Personal information
- Full name: Runako Shakur Morton
- Born: 22 July 1978 Gingerland, Nevis, Saint Kitts and Nevis
- Died: 4 March 2012 (aged 33) Chaguanas, Trinidad and Tobago
- Batting: Right-handed
- Bowling: Right arm off break
- Role: Batsman

International information
- National side: West Indies (2002–2010);
- Test debut (cap 262): 13 July 2005 v Sri Lanka
- Last Test: 30 May 2008 v Australia
- ODI debut (cap 110): 15 February 2002 v Pakistan
- Last ODI: 9 February 2010 v Australia
- ODI shirt no.: 37
- T20I debut (cap 8): 16 February 2006 v New Zealand
- Last T20I: 23 February 2010 v Australia

Domestic team information
- 1996–2010: Leeward Islands
- 2010–2012: Trinidad and Tobago

Career statistics
| Competition | Test | ODI | T20I | FC |
| Matches | 15 | 56 | 7 | 95 |
| Runs scored | 573 | 1,519 | 96 | 5,980 |
| Batting average | 22.03 | 33.75 | 16.00 | 39.60 |
| 100s/50s | 0/4 | 2/10 | 0/0 | 14/37 |
| Top score | 70* | 110* | 40 | 231 |
| Balls bowled | 66 | 6 | – | 473 |
| Wickets | 0 | 0 | – | 8 |
| Bowling average | – | – | – | 36.25 |
| 5 wickets in innings | – | – | – | 0 |
| 10 wickets in match | – | – | – | 0 |
| Best bowling | – | – | – | 3/17 |
| Catches/stumpings | 20/– | 20/– | 2/– | 105/– |

Medal record
Men's Cricket
Representing West Indies
ICC Champions Trophy
| Runner-up | 2006 India |  |
- Source: CricketArchive, 4 November 2017

= Runako Morton =

Nevisian cricketer

Runako Shakur Morton (22 July 1978 - 4 March 2012) was a Nevisian cricketer who played for West Indies in all formats of the game. He was a right-handed batsman and a right-handed offbreak bowler.

==Domestic career==
A lively, often unpredictable character, Morton was expelled from the West Indian cricketing academy in July 2001 for bad behaviour but continued to play for the Leeward Islands in the Busta Cup.

==International career==
Upon his return in February 2002, he was called into the West Indies squad as a replacement for Marlon Samuels, but he was dropped once again when he lied about his non-appearance in the ICC Champions Trophy in September 2002.

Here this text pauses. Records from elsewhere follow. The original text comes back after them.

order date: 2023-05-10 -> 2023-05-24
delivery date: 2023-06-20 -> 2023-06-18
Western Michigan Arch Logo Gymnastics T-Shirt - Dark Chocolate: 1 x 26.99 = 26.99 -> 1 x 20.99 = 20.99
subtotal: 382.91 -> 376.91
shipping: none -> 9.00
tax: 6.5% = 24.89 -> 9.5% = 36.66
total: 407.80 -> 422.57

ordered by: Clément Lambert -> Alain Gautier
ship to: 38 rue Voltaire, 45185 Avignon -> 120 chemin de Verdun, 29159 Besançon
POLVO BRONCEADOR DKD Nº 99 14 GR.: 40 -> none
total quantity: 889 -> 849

Following a stabbing incident in January 2004, he was arrested but was given a third chance in May 2005 when he was recalled for the South African Test.

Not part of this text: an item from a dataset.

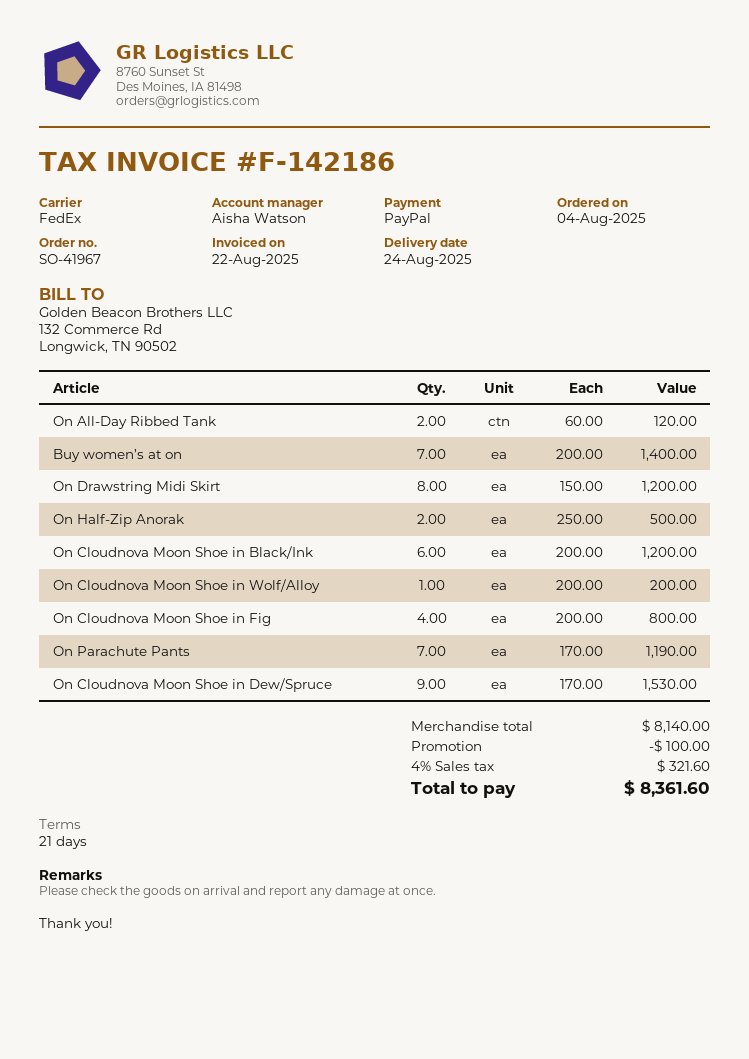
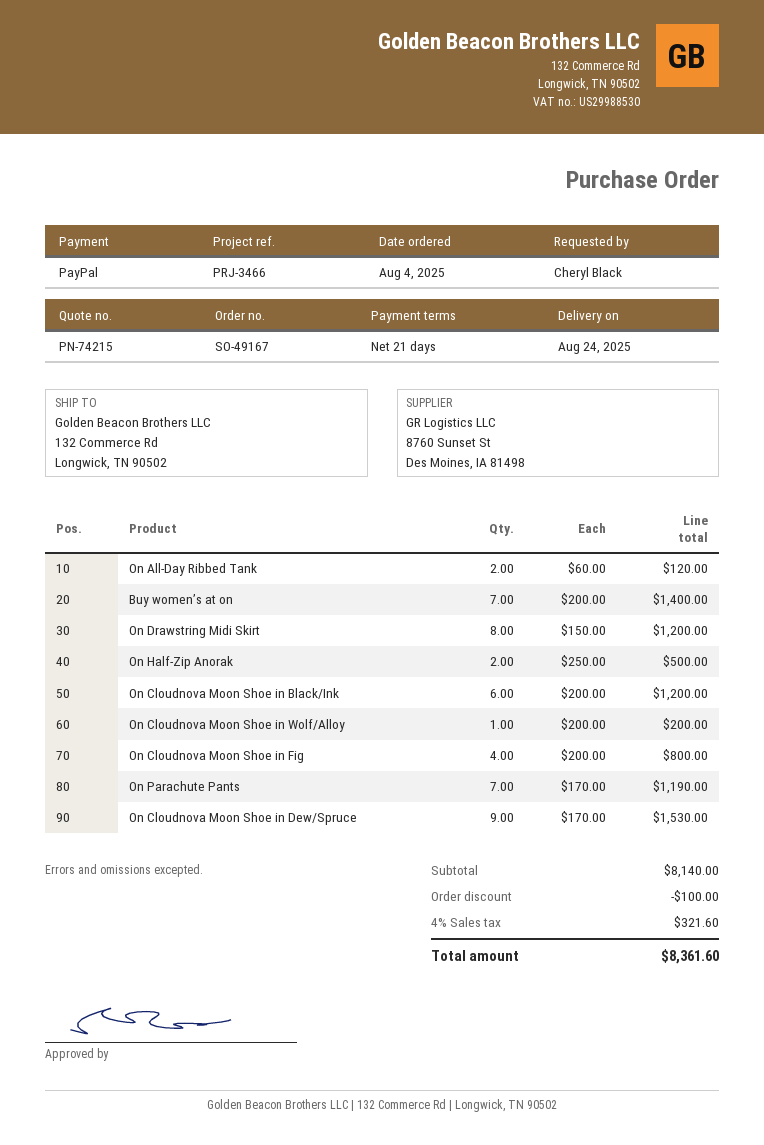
order number: SO-41967 -> SO-49167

He was involved in a bizarre run-out with Shivnarine Chanderpaul in the third Test against New Zealand in 2006. Morton drove the ball to mid-on where Daniel Vettori was fielding and ran to the non-striker end. Chanderpaul, at the other end, initially took a few steps down the wicket but then turned and went back to the non-striker's end. Morton believed he was out, and, furious at his captain, began to walk off. However, following a call to the third umpire, it was decided that Morton had grounded his bat at the non-striker's end just before Chanderpaul, and hence was safe and that Chanderpaul was out. Video evidence suggests that the umpire's decision was wrong: although Morton made his ground first, he then left it before the run-out was made, so he should have been the one dismissed.

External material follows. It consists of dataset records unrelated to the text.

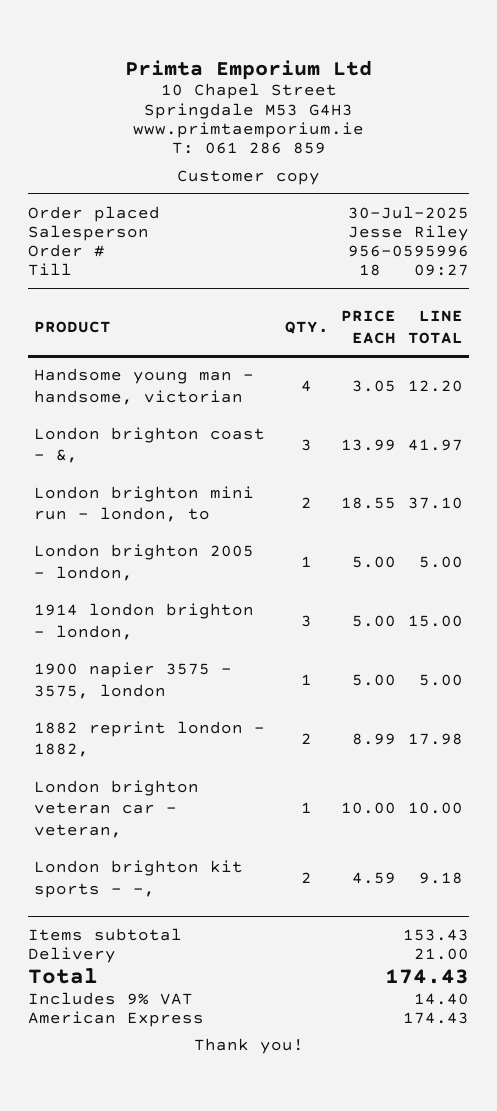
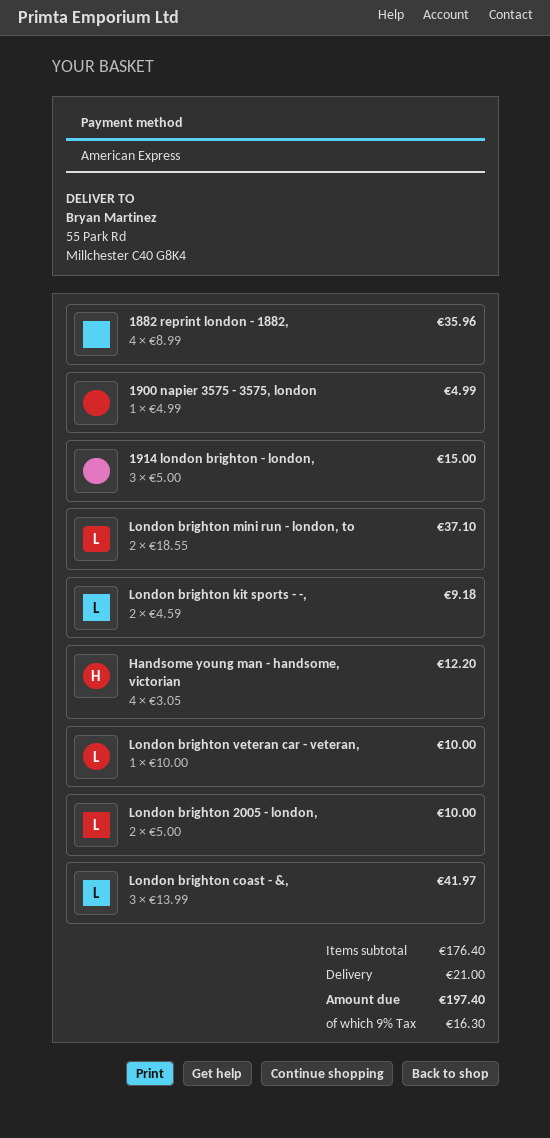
London brighton 2005 - london,: 1 x 5.00 = 5.00 -> 2 x 5.00 = 10.00
1900 napier 3575 - 3575, london: 1 x 5.00 = 5.00 -> 1 x 4.99 = 4.99
1882 reprint london - 1882,: 2 x 8.99 = 17.98 -> 4 x 8.99 = 35.96
subtotal: 153.43 -> 176.40
tax: 9% = 14.40 -> 9% = 16.30
total: 174.43 -> 197.40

As a batsman, Morton had a reputation for hitting the ball very hard, but had problems picking up singles in between boundaries. He has the dubious record of the slowest ODI duck which lasted 31 balls in the final of the DLF Cup against Australia.

Morton died on 4 March 2012, when he lost control of the car he was driving along the Sir Solomon Hochoy Highway, hitting a utility pole at Chase Village in Chaguanas, Trinidad and Tobago.